Торайым, помогавшая копнить, слушала этот разговор без особого интереса. Её затронуло только то, что уполномоченный, которого она видела лишь издалека, любит отдыхать на берегу озера. Девушки не прекращали потешаться над уполномоченным и тогда, когда, закончив работу, шумно и весело направились к аилу. Их оживление передалось и Торайым, она шла и не чувствовала усталости.
Уполномоченный, несмотря на свою молодость, был представительным, степенным мужчиной. Он явно испытывал удовольствие от своей власти и на всех посматривал свысока. Иные молодайки не без интереса поглядывали на него. До полудня он бродил по току, объезжал на коне пшеничные поля и плантации лекарственного мака, а когда начинало жечь полуденное солнце, ехал на покос, У озера он стреноживал коня, присаживался под ивой, прикрывал лицо газетой и дремал.

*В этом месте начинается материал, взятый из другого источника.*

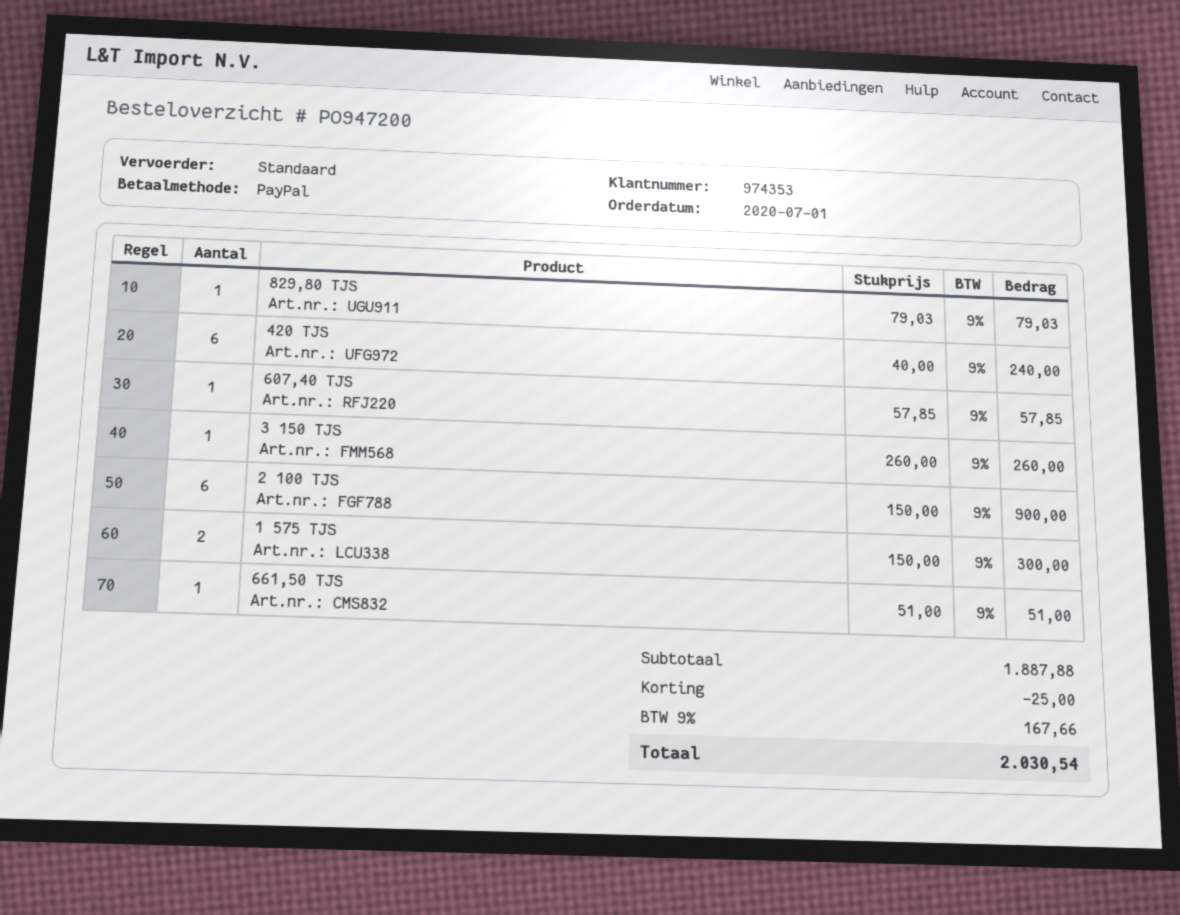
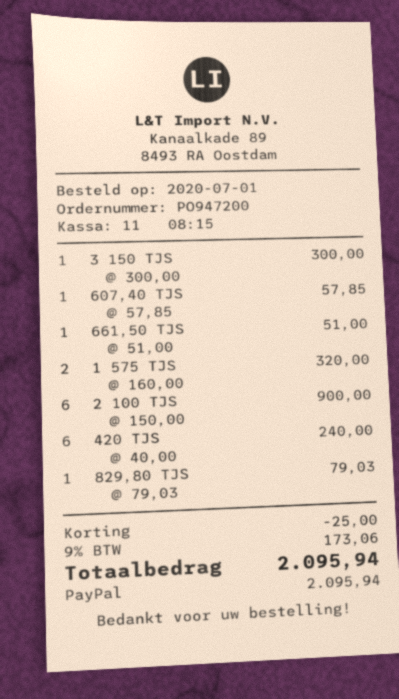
3 150 TJS: 1 x 260.00 = 260.00 -> 1 x 300.00 = 300.00
1 575 TJS: 2 x 150.00 = 300.00 -> 2 x 160.00 = 320.00
tax: 9% = 167.66 -> 9% = 173.06
total: 2030.54 -> 2095.94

Так было и в этот день. Он проехал стороной, искоса поглядывая на копнильщиц, и скрылся за деревьями. Копнильщицы как раз садились обедать, раскладывая на траве свою нехитрую снедь. Приехала на тракторе Торайым. Все сразу зашумели, замахали руками, словно пожаловала самая желанная гостья.
— Иди к нам, Торайым!
— Садись ко мне. Вот свежая лепешка!
— Нет, у меня айран(Айран — кислое молоко) вкуснее. Ко мне иди…
Торайым присела, отломила кусочек лепешки.
— А где ваш уполномоченный?
— Где же!.. Там…
Торайым поднялась и пошла к озеру. Копнильщицы переглянулись, догадываясь, что дочь мельника что-то задумала. Они пошептались и тихо, без шума последовали за ней, пригибаясь среди кустарника.
Торайым увидела — молодой мужчина, совсем ещё парень, хорошо одетый, с гладким, не очень обгорелым на солнце лицом, выражавшим немалую важность, сидел в тени ивы, привалясь к стволу спиной, и смотрел на озеро. «Тогда… Это место…» — вспыхнуло в голове Торайым, и у ней кольнуло в сердце. Уполномоченный увидел стройную девушку, встрепенулся, учтиво поклонился:
— О-о, карындаш! Вы тоже копните сено? Присаживайтесь, отдохните.
Но она не приняла его приглашения, стояла хмурая.
— Уходите отсюда…
— Что такое?
— Идёмте со мной. Рядом река, а человек томится в духоте.
— Нет уж, купайтесь сами. Вы такая молодая… — Уполномоченный попытался шутить, намекая на то, что он якобы уже в годах. — А моё тело уже остыло.
— Когда вы записались в старики?.. Вставайте.
Мужчина поднялся и пошел за девушкой.
— Давайте познакомимся. Как вас зовут?